Tobias is getting some well-deserved praise for the book, including an International Book Award prize for “Fiction: Short Story” as well as an American Bookfest award for “Short Story Fiction.” She’s also notched some excellent blurbs, with Junot Diaz, author of “The Brief Wondrous Lives of Oscar Wao” calling MONARCH “Superb original and thoroughly alive with heartbreak and wonder” and Kirkus refers to as “A gutsy, grungy collection centering troubled souls…Brimming with pure Americana, not unlike the movies Wild at Heart or Thelma and Louise…”

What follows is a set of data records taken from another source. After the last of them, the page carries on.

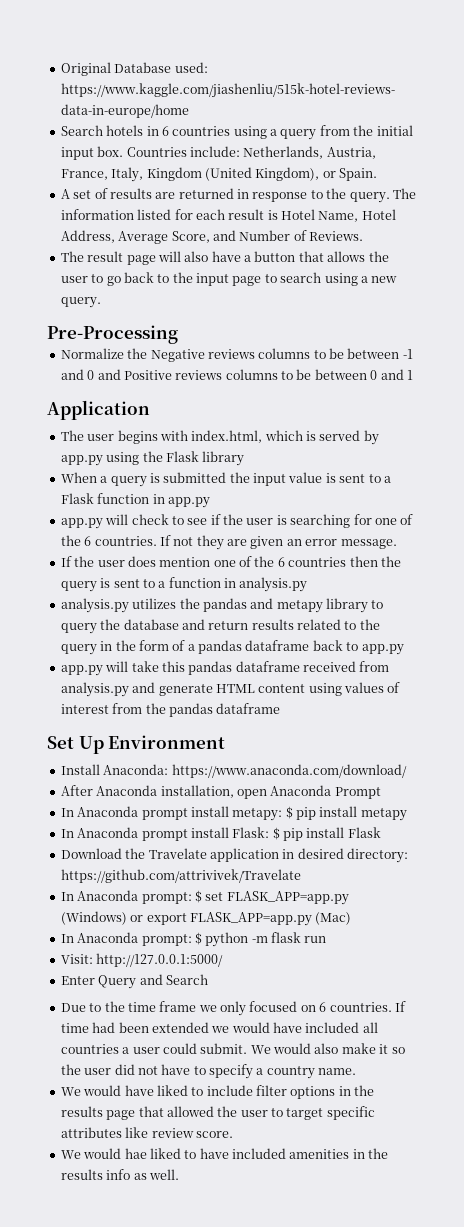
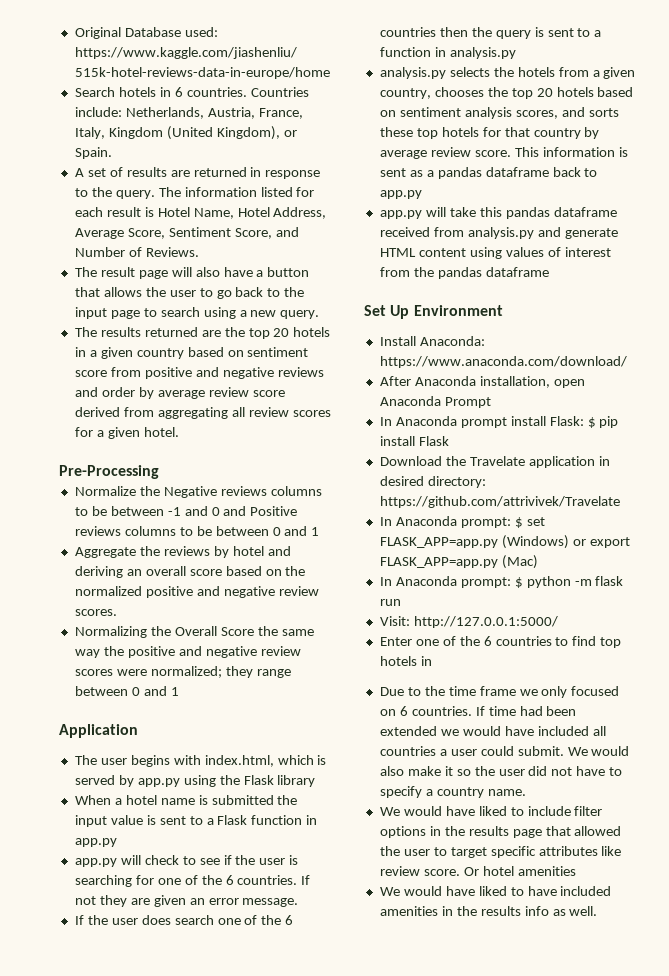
[172,125,413,140] [60,146,124,160] countries using a query from the initial input box. -> [186,87,247,97] countries.
(210, 237) none -> [168,227,272,239] Sentiment Score,
(101, 302) none -> [74,327,331,339] [74,347,309,359] [74,367,324,379] [74,387,285,399] [74,407,331,419] [74,427,179,439] // The results returned are the top 20 hotels in a given country based on sentiment score from positive and negative reviews and order by average review score derived from aggregating all review scores for a given hotel.
(413, 375) none -> [74,546,291,558] [74,566,306,578] [74,586,319,598] [74,609,117,616] [74,626,314,638] [74,646,301,658] [74,666,291,678] [74,686,179,696] // Aggregate the reviews by hotel and deriving an overall score based on the normalized positive and negative review scores. // Normalizing the Overall Score the same way the positive and negative review scores were normalized; they range between 0 and 1
[110,476,147,487] query -> [125,795,195,805] hotel name
[159,557,211,567] mention -> [174,915,214,925] search
[132,598,384,613] [60,619,380,634] [60,640,186,655] utilizes the pandas and metapy library to query the database and return results related to the query in the form of -> [449,67,636,79] [379,87,634,99] [379,107,619,119] [379,127,600,139] [379,147,628,159] [379,168,423,177] selects the hotels from a given country, chooses the top 20 hotels based on sentiment analysis scores, and sorts these top hotels for that country by average review score. This information is sent as
[60,806,407,821] // In Anaconda prompt install metapy: $ pip install metapy -> (491, 402) none
[98,974,208,989] Query and Search -> [415,636,622,648] [379,656,432,666] one of the 6 countries to find top hotels in
[60,1148,147,1159] // We would hae -> [463,866,576,876] [379,886,475,896] Or hotel amenities // We would have

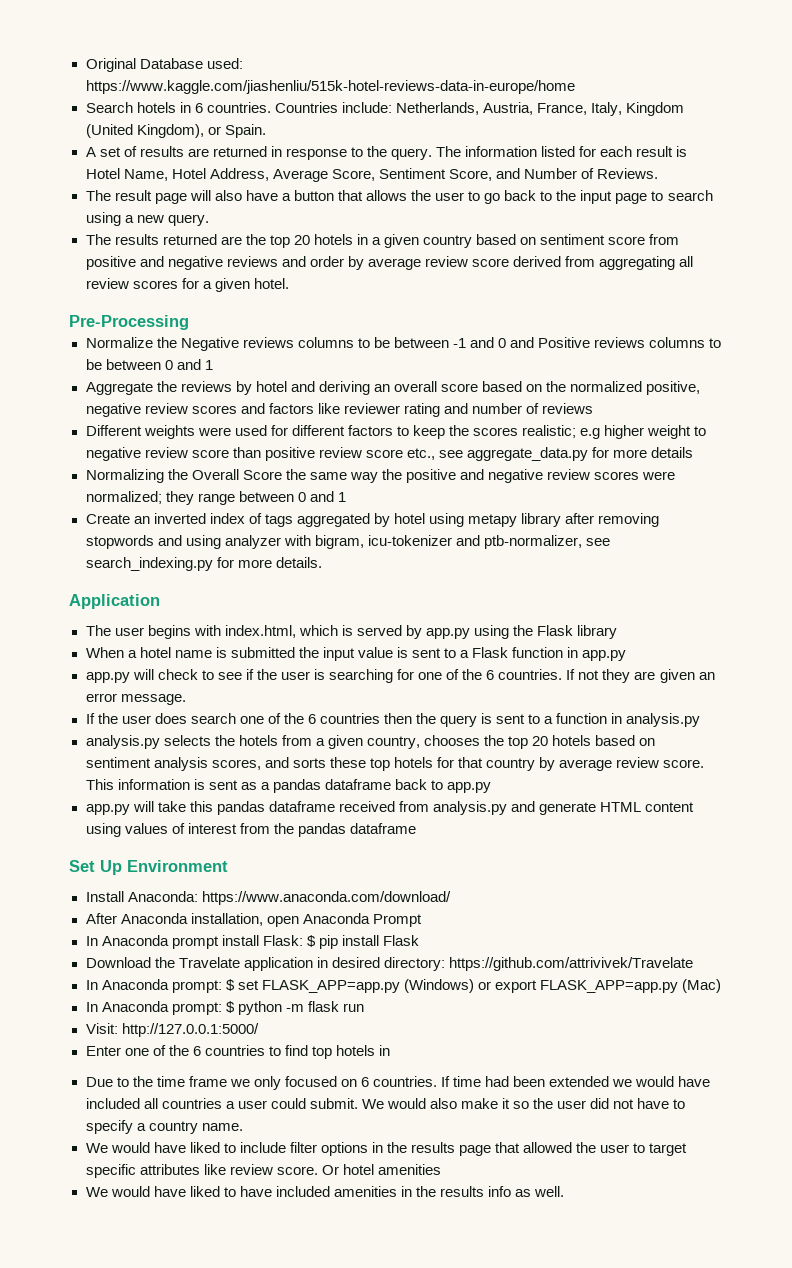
[145,586,319,598] [74,609,117,616] positive and negative review scores. -> [646,381,701,395] [85,403,594,417] [85,425,707,439] [85,447,694,461] positive, negative review scores and factors like reviewer rating and number of reviews // Different weights were used for different factors to keep the scores realistic; e.g higher weight to negative review score than positive review score etc., see aggregate_data.py for more details
(179, 691) none -> [85,513,660,527] [85,535,610,549] [85,557,322,571] // Create an inverted index of tags aggregated by hotel using metapy library after removing stopwords and using analyzer with bigram, icu-tokenizer and ptb-normalizer, see search_indexing.py for more details.

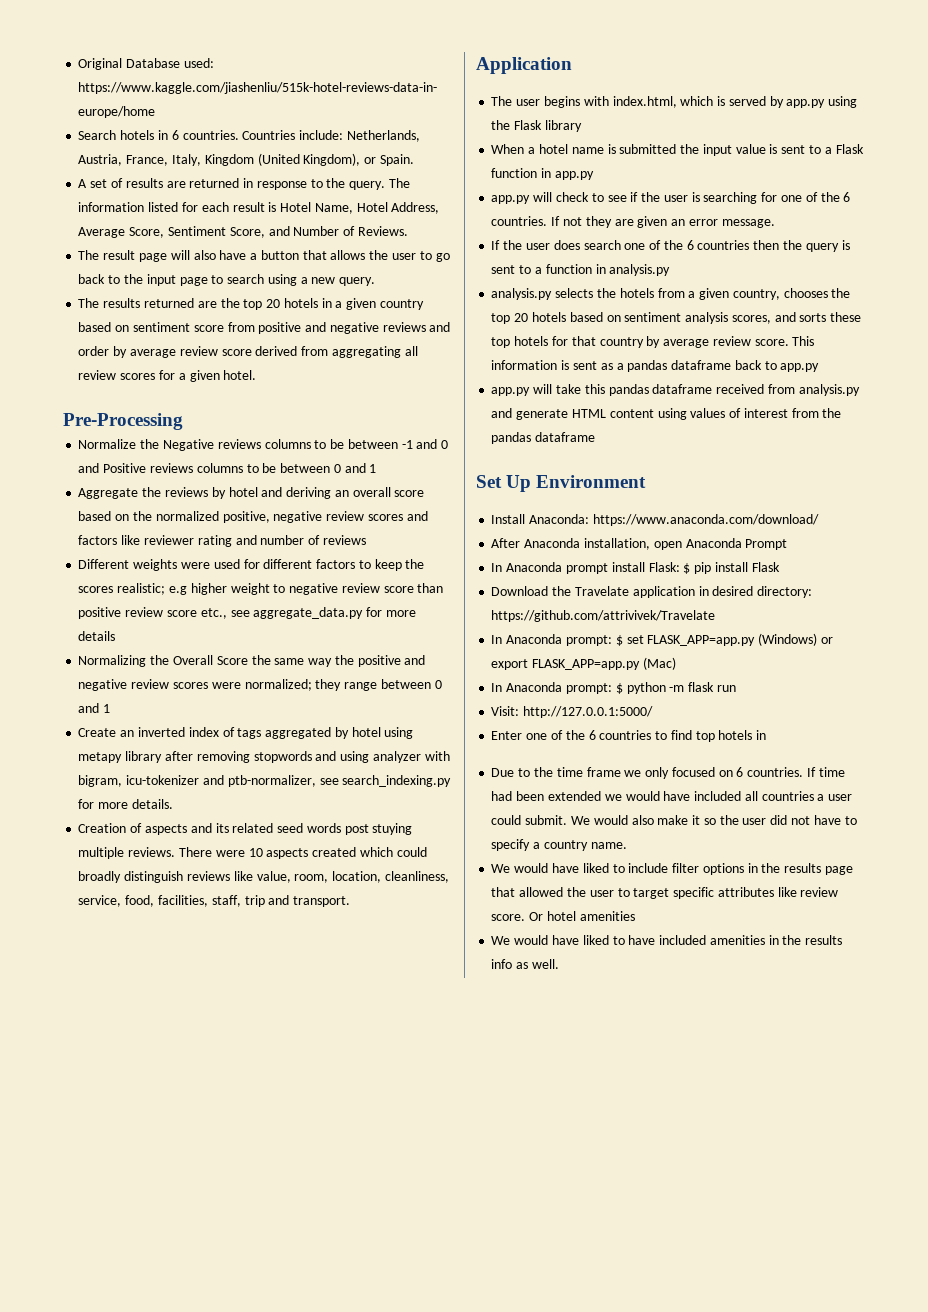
(322, 562) none -> [78,823,413,835] [78,847,427,859] [78,871,449,883] [78,895,351,907] // Creation of aspects and its related seed words post stuying multiple reviews. There were 10 aspects created which could broadly distinguish reviews like value, room, location, cleanliness, service, food, facilities, staff, trip and transport.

Addiction and trauma are the constant themes of these stories. If I had to choose a single word to unify the collection, it would be “broken.” The book is full of broken people, broken homes, broken dreams, and above all, broken promises. You hear a lot of fourth steps in the book, at least I do, having spent my fair share of time in AA meetings. The book can be seen as a roundup of recover, from overeaters anonymous, to CA, NA, AA, and sex and love addicts anonymous.
Her other main throughline, despite it all, is hope. The monarch butterfly makes a few cameo appearances, representing the potential for rebirth. Each story has its tiny sliver of potential for things to get better. As Tobias may know, however, a butterfly doesn’t see its wings. It doesn’t know it’s beautiful. Even after its metamorphosis, It still thinks it’s a bug. There’s a lot of that here, and it’s definitely worth exploring.